** Opening Working data block **
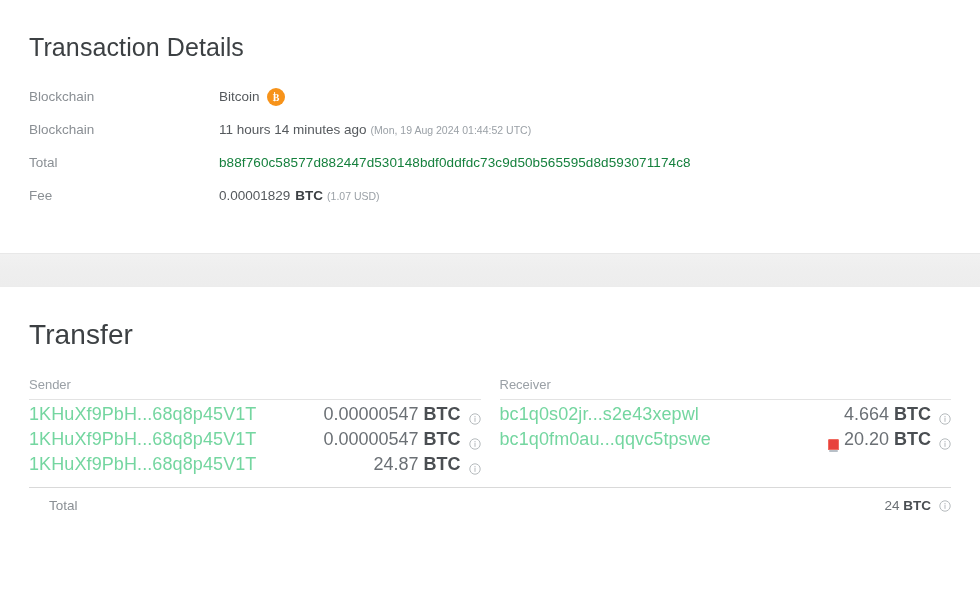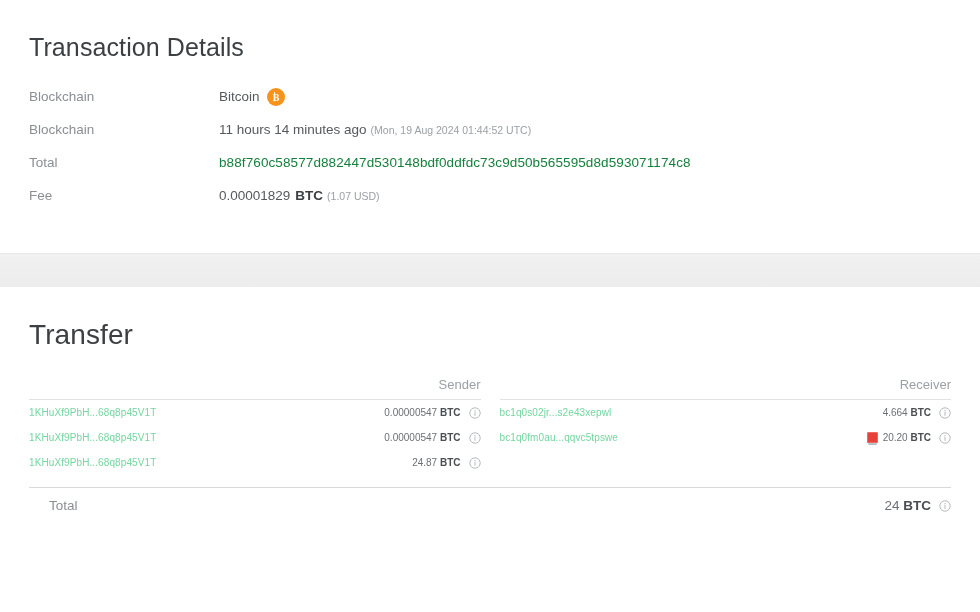--- a/index.html
+++ b/index.html
@@ -119,7 +119,6 @@
     padding-bottom: 7px;
     border-bottom: 1px solid #e3e3e3;
     font-weight: 400;
-    text-align: right;
   }
   .io-row {
     display: flex;

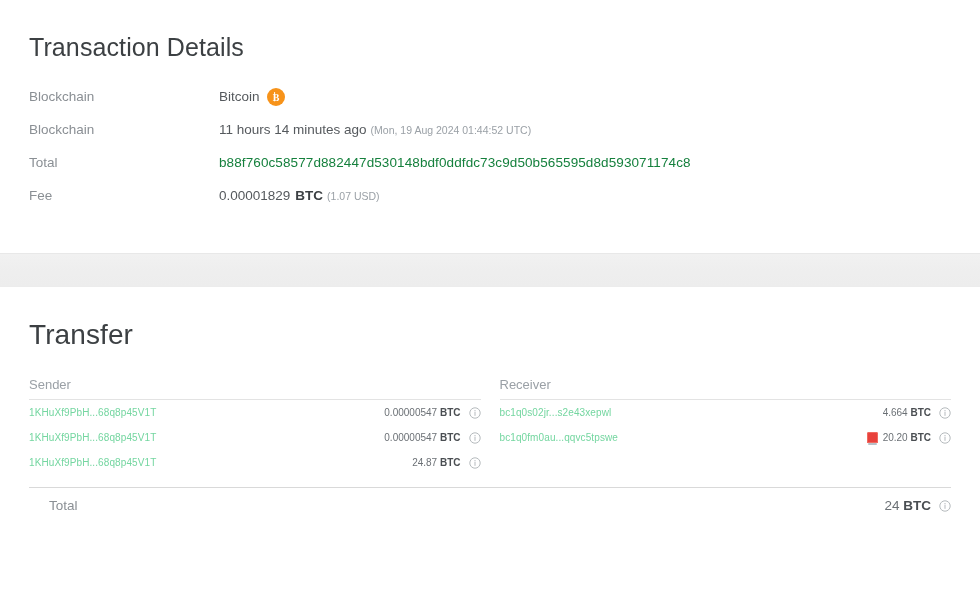--- a/index.html
+++ b/index.html
@@ -122,9 +122,9 @@
   }
   .io-row {
     display: flex;
-    align-items: center;
+    align-items: flex-end;
     height: 25px;
-    font-size: 10px;
+    font-size: 18px;
   }
   .io-addr {
     color: #74d6a0;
** Closing Working data block **
Exactly as written, repeat the lines from the beginning of the entries up to and including the line with "height: 25px;", but not the pictures.

--- a/index.html
+++ b/index.html
@@ -119,7 +119,6 @@
     padding-bottom: 7px;
     border-bottom: 1px solid #e3e3e3;
     font-weight: 400;
-    text-align: right;
   }
   .io-row {
     display: flex;

--- a/index.html
+++ b/index.html
@@ -122,9 +122,9 @@
   }
   .io-row {
     display: flex;
-    align-items: center;
+    align-items: flex-end;
     height: 25px;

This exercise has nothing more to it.